For a region that is suffering not just from displacement, but from intergenerational poverty, these are not luxuries – they are necessities.
Critically, the commission must establish a new model of governance, one that places citizens at the centre. Digital tracking of projects, third-party audits, community feedback mechanisms, and publicly available performance dashboards could help bridge the trust deficit that plagues most public institutions in Nigeria. Without this, even the best-planned interventions will be greeted with suspicion or apathy.
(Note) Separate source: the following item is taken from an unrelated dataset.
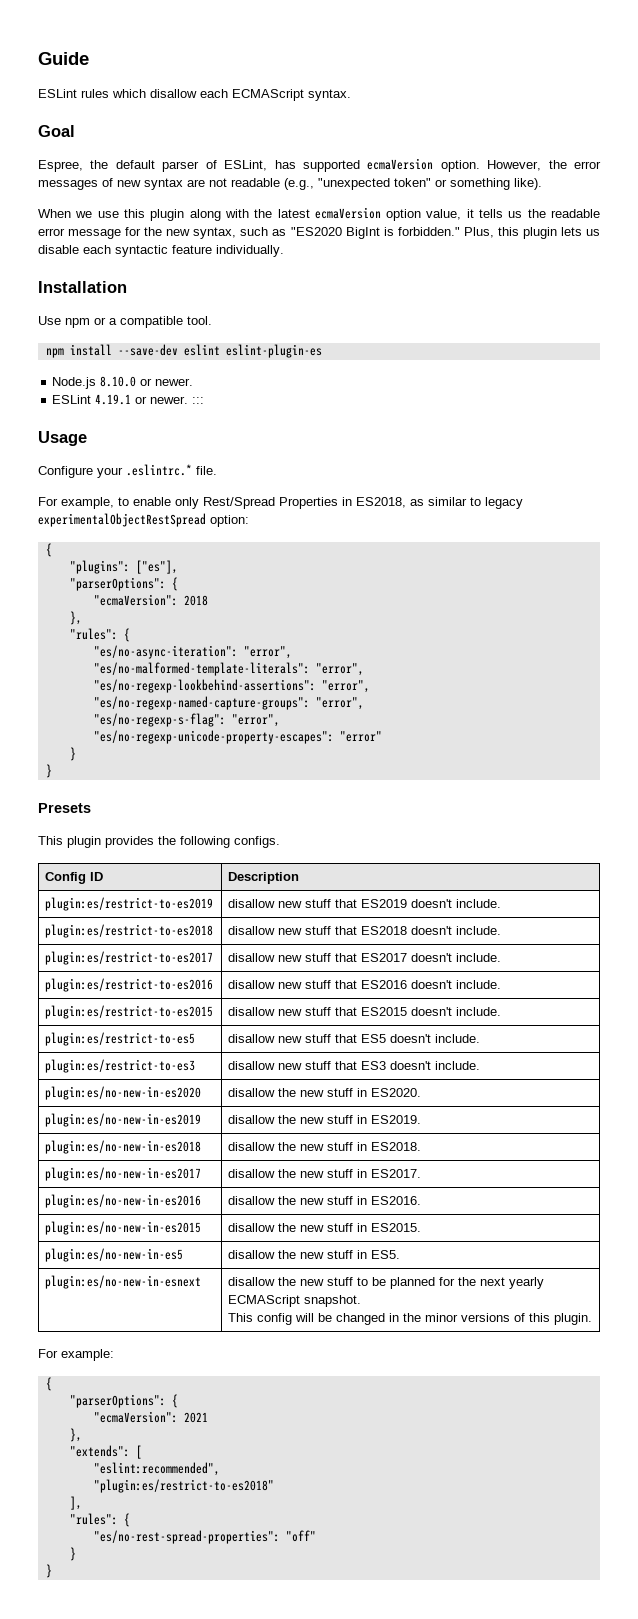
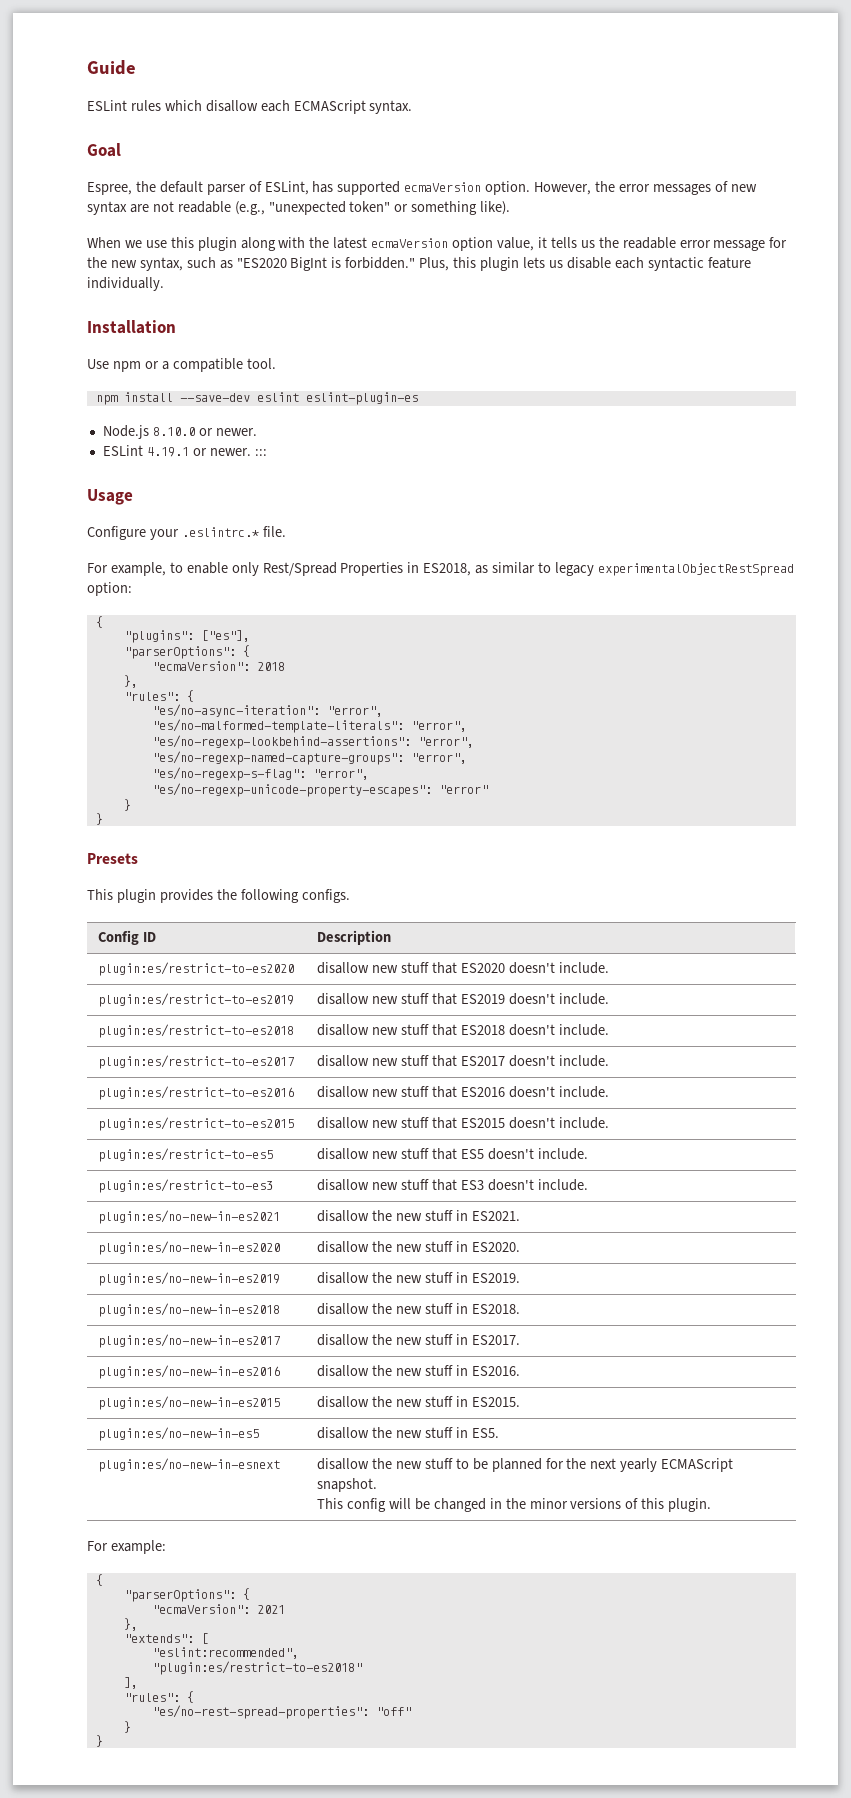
(300, 878) none -> [98,962,295,976] [317,962,609,974] // plugin:es/restrict-to-es2020 | disallow new stuff that ES2020 doesn't include.
(481, 1065) none -> [98,1210,281,1224] [317,1210,520,1222] // plugin:es/no-new-in-es2021 | disallow the new stuff in ES2021.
There is also a political dimension that cannot be ignored. Appointments to the commission’s management will set the tone for its legitimacy.
According to observers, the inclusion of individuals with verifiable expertise and a track record of public service, rather than recycled political figures could help signal a serious intent to break with the past, with a leadership team seen as a blend of technocratic and grassroots credibility-led by Tsenyil Cyril Yiltsen and supported by notable figures like James Abel Uloko, and Princess Atika Ajanah among others, cautious hope and good team is beginning.

According to Idajili, research, and inclusive citizen involvement in projects is crucial. “The appointment, which reflects experts and technocrats with strong backgrounds in strategic research and communication, is highly significant,” he said.

Inclusive involvement of citizens in projects, he said, would be very significant, adding that experts and technocrats with clear strategy and communication skills as the management team would be of great significance.

While a director in the ministry of regional development, who would not want his name mentioned, cautioned against flooding the commission with all manner of persons who have no strategic experience, to avoid it being locked down like other commissions before it. He advised that experts should be drawn from the public and private sectors.

At this critical juncture, the NCDC stands on the edge of promise and peril. Its success could become a template for regional development in Nigeria, a model that combines economic modernisation with local ownership, institutional transparency, and social inclusion.

But failure could plunge the region deeper into crisis and further erode national faith in the idea of equitable federalism. The challenge is immense, but the opportunity is real. The NCDC must rise to meet that demand, not with rhetoric, but with results. Peace must be pursued not as an outcome, but as a precondition. Growth must be driven by both capital and community. Governance must be earned, not assumed. Only then can the NCDC transcend its predecessors and deliver a truly new dawn for the North Central.